- [Your instructions]:
The result should be a full, exact repeat of the entries, free of pictures.

BEGIN The records

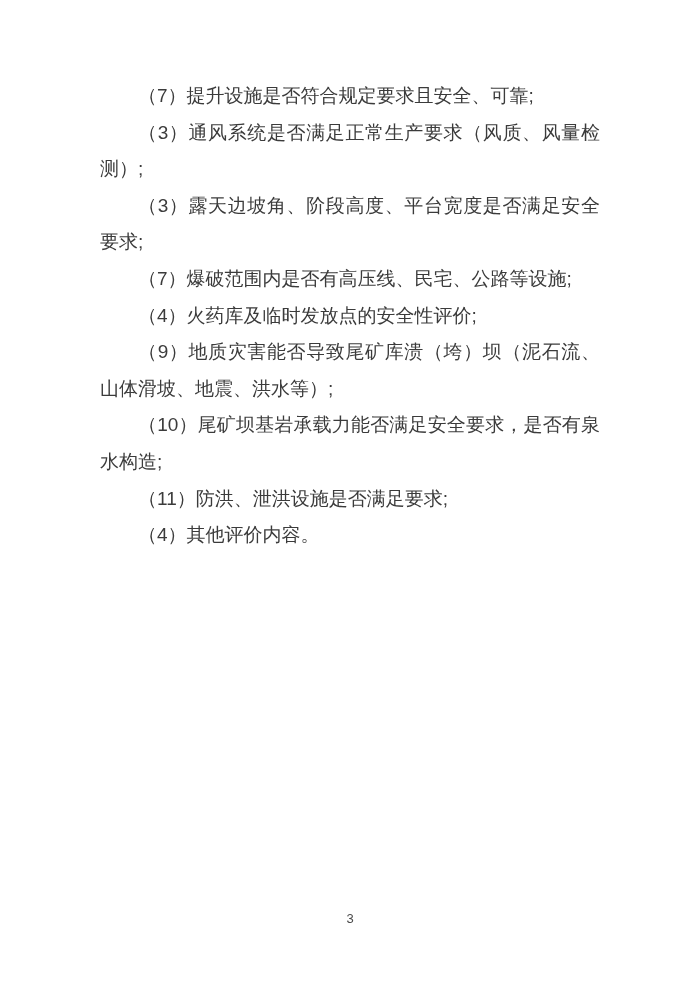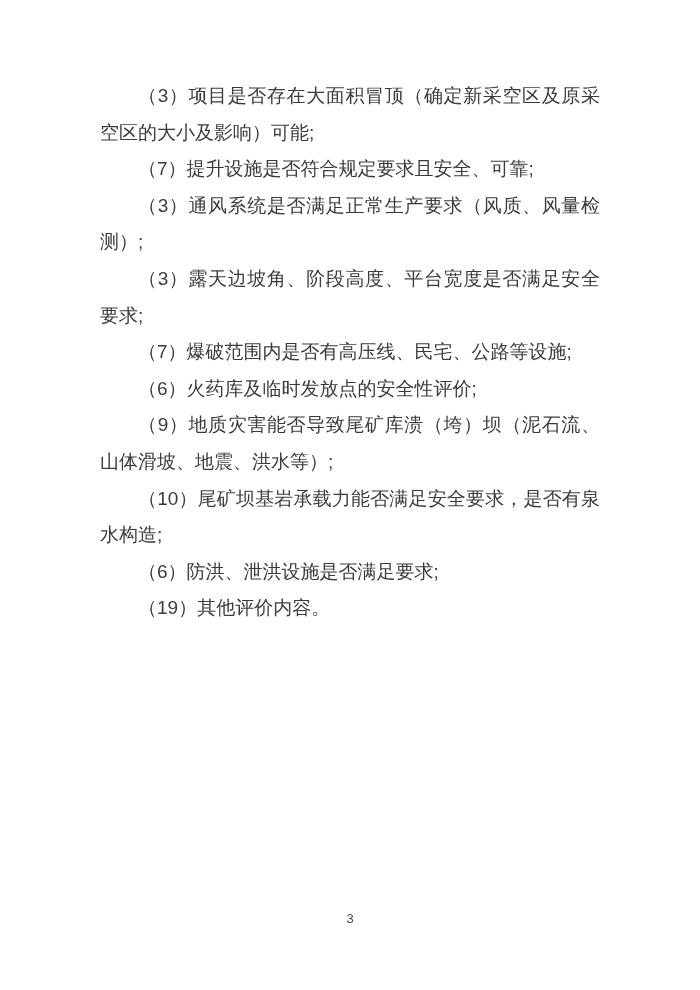--- a/index.html
+++ b/index.html
@@ -49,27 +49,26 @@
     color: #4a4a4a;
     font-size: 13px;
     line-height: 18px;
   }
 </style>
 </head>
 <body>
 
 <div class="page">
   <div class="content">
-    <p>（3）项目是否存在大面积冒顶（确定新采空区及原采空区的大小及影响）可能;</p>
     <p>（7）提升设施是否符合规定要求且安全、可靠;</p>
     <p>（3）通风系统是否满足正常生产要求（风质、风量检测）;</p>
     <p>（3）露天边坡角、阶段高度、平台宽度是否满足安全要求;</p>
     <p>（7）爆破范围内是否有高压线、民宅、公路等设施;</p>
-    <p>（6）火药库及临时发放点的安全性评价;</p>
+    <p>（4）火药库及临时发放点的安全性评价;</p>
     <p>（9）地质灾害能否导致尾矿库溃（垮）坝（泥石流、山体滑坡、地震、洪水等）;</p>
     <p>（10）尾矿坝基岩承载力能否满足安全要求，是否有泉水构造;</p>
-    <p>（6）防洪、泄洪设施是否满足要求;</p>
-    <p>（19）其他评价内容。</p>
+    <p>（11）防洪、泄洪设施是否满足要求;</p>
+    <p>（4）其他评价内容。</p>
   </div>
   <div class="page-footer">
     <span>3</span>
   </div>
 </div>
 
 </body></html>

END The records

- [Output of the task]:
--- a/index.html
+++ b/index.html
@@ -49,27 +49,26 @@
     color: #4a4a4a;
     font-size: 13px;
     line-height: 18px;
   }
 </style>
 </head>
 <body>
 
 <div class="page">
   <div class="content">
-    <p>（3）项目是否存在大面积冒顶（确定新采空区及原采空区的大小及影响）可能;</p>
     <p>（7）提升设施是否符合规定要求且安全、可靠;</p>
     <p>（3）通风系统是否满足正常生产要求（风质、风量检测）;</p>
     <p>（3）露天边坡角、阶段高度、平台宽度是否满足安全要求;</p>
     <p>（7）爆破范围内是否有高压线、民宅、公路等设施;</p>
-    <p>（6）火药库及临时发放点的安全性评价;</p>
+    <p>（4）火药库及临时发放点的安全性评价;</p>
     <p>（9）地质灾害能否导致尾矿库溃（垮）坝（泥石流、山体滑坡、地震、洪水等）;</p>
     <p>（10）尾矿坝基岩承载力能否满足安全要求，是否有泉水构造;</p>
-    <p>（6）防洪、泄洪设施是否满足要求;</p>
-    <p>（19）其他评价内容。</p>
+    <p>（11）防洪、泄洪设施是否满足要求;</p>
+    <p>（4）其他评价内容。</p>
   </div>
   <div class="page-footer">
     <span>3</span>
   </div>
 </div>
 
 </body></html>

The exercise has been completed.